• **Aim of the task**
Give back, unchanged, the line containing "border-top:8px solid #cfcfcf;" and every line after it up to the end of the listing.
++++ Source data ++++
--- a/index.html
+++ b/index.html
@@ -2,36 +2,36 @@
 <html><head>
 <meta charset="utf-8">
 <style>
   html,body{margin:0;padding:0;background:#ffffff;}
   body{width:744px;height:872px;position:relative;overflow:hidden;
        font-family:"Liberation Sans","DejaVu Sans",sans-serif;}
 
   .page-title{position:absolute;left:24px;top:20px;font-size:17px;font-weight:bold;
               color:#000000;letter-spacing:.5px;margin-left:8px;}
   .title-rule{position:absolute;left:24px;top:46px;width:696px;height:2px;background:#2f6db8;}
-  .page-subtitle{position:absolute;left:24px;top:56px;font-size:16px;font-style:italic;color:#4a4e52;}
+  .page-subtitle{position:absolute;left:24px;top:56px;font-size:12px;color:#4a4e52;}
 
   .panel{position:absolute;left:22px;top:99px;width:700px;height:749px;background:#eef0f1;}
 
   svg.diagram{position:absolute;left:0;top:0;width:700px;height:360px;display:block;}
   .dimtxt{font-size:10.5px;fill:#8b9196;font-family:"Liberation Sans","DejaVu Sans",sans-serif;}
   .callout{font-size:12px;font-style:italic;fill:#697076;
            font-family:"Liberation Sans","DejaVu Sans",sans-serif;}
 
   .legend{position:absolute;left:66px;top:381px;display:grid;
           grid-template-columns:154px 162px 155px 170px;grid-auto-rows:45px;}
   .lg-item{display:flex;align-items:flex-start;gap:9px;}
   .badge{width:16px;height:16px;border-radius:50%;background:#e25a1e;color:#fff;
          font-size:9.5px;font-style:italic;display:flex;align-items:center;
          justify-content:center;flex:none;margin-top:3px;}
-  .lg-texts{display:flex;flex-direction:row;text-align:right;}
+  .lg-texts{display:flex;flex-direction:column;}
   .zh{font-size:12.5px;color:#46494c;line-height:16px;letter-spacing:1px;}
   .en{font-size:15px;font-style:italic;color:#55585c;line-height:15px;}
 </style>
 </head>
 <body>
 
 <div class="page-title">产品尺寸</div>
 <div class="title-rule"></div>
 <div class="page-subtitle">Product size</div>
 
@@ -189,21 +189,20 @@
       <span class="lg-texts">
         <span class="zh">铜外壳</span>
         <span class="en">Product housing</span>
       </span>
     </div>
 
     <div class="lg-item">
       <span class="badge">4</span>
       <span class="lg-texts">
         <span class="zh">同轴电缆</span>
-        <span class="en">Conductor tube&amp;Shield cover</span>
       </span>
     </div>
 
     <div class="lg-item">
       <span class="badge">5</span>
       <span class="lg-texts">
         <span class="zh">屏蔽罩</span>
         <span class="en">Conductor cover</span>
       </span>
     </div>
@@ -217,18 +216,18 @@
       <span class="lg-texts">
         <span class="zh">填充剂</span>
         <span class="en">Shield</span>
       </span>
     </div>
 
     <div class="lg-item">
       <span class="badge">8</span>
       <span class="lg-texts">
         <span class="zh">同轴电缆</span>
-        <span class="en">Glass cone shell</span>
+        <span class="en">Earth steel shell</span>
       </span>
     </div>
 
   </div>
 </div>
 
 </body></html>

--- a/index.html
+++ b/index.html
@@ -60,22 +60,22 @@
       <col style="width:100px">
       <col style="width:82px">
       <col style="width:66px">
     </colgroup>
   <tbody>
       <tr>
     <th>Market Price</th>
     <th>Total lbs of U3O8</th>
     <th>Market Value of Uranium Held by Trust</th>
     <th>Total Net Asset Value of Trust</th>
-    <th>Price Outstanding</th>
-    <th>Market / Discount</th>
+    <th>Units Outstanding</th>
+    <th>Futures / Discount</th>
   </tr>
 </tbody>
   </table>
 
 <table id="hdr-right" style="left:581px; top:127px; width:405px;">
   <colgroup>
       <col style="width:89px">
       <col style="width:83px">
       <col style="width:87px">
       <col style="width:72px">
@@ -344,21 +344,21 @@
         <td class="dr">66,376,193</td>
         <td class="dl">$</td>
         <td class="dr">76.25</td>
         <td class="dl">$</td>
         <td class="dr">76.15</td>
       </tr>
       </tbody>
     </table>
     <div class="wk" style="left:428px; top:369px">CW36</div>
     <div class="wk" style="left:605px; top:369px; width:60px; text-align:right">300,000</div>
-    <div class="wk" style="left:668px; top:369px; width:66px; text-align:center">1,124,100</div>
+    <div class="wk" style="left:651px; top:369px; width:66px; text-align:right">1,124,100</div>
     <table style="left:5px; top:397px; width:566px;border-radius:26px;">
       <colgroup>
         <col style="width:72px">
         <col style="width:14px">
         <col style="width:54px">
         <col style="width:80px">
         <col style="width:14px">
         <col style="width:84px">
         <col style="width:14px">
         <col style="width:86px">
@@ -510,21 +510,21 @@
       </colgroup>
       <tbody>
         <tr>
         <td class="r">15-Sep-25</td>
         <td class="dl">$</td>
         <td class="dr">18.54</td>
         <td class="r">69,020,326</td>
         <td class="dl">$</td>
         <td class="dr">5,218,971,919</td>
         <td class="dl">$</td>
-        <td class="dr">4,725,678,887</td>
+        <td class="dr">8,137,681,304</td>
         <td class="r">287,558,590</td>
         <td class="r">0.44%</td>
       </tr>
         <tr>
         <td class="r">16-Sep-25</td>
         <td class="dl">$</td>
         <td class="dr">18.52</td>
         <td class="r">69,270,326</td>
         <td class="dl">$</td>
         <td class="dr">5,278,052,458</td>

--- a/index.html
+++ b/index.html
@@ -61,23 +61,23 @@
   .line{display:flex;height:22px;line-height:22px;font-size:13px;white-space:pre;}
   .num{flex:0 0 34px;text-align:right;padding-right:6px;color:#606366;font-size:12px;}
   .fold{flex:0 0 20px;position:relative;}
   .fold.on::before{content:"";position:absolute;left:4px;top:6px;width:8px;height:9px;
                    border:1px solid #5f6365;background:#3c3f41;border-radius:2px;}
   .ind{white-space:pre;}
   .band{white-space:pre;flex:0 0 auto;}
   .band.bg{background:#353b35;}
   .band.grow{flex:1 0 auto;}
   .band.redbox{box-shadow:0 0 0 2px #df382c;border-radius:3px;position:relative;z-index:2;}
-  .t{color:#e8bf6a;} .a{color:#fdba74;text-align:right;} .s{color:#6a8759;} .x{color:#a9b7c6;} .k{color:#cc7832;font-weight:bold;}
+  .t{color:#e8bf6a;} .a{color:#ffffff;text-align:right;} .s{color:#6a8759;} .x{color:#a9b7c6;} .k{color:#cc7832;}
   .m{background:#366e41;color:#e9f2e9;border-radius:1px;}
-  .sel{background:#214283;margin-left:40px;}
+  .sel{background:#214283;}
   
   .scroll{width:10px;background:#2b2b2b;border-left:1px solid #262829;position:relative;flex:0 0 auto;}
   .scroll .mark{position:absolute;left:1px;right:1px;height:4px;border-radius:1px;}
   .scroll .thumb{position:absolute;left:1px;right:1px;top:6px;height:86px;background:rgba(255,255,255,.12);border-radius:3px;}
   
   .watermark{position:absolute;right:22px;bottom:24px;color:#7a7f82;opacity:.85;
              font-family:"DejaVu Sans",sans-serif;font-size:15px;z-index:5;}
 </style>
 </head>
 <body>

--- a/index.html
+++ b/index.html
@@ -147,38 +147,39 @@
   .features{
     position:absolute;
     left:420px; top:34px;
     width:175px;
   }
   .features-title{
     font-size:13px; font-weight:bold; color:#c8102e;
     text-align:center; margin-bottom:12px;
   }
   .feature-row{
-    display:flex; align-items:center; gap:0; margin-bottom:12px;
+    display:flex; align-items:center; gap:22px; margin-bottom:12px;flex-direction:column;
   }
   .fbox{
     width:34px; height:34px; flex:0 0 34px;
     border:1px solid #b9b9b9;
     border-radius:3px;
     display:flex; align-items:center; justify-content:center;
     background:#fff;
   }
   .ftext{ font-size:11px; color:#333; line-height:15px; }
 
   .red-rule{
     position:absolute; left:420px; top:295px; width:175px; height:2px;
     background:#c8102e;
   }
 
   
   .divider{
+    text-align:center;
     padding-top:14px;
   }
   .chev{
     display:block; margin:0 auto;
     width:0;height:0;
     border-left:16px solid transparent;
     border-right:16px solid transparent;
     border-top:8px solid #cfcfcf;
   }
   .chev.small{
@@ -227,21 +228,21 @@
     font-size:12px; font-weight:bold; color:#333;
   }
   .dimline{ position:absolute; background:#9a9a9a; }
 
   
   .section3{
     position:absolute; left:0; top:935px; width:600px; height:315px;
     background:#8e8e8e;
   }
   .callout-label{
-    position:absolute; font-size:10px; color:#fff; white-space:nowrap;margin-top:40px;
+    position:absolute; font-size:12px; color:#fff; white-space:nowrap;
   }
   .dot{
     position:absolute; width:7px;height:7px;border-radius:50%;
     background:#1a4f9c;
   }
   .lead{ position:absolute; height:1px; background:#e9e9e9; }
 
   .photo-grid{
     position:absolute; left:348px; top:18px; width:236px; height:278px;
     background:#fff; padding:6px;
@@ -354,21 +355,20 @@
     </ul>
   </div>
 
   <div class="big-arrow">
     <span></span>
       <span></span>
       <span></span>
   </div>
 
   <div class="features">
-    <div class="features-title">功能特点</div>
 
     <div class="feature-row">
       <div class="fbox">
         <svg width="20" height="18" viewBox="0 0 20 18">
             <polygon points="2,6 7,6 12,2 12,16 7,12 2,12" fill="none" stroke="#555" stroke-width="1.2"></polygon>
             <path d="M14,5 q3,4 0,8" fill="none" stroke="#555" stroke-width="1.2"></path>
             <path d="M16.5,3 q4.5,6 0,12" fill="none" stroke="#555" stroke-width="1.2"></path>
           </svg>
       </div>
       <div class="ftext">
++++
• **Solved problem**
     border-top:8px solid #cfcfcf;
   }
   .chev.small{
@@ -227,21 +228,21 @@
     font-size:12px; font-weight:bold; color:#333;
   }
   .dimline{ position:absolute; background:#9a9a9a; }
 
   
   .section3{
     position:absolute; left:0; top:935px; width:600px; height:315px;
     background:#8e8e8e;
   }
   .callout-label{
-    position:absolute; font-size:10px; color:#fff; white-space:nowrap;margin-top:40px;
+    position:absolute; font-size:12px; color:#fff; white-space:nowrap;
   }
   .dot{
     position:absolute; width:7px;height:7px;border-radius:50%;
     background:#1a4f9c;
   }
   .lead{ position:absolute; height:1px; background:#e9e9e9; }
 
   .photo-grid{
     position:absolute; left:348px; top:18px; width:236px; height:278px;
     background:#fff; padding:6px;
@@ -354,21 +355,20 @@
     </ul>
   </div>
 
   <div class="big-arrow">
     <span></span>
       <span></span>
       <span></span>
   </div>
 
   <div class="features">
-    <div class="features-title">功能特点</div>
 
     <div class="feature-row">
       <div class="fbox">
         <svg width="20" height="18" viewBox="0 0 20 18">
             <polygon points="2,6 7,6 12,2 12,16 7,12 2,12" fill="none" stroke="#555" stroke-width="1.2"></polygon>
             <path d="M14,5 q3,4 0,8" fill="none" stroke="#555" stroke-width="1.2"></path>
             <path d="M16.5,3 q4.5,6 0,12" fill="none" stroke="#555" stroke-width="1.2"></path>
           </svg>
       </div>
       <div class="ftext">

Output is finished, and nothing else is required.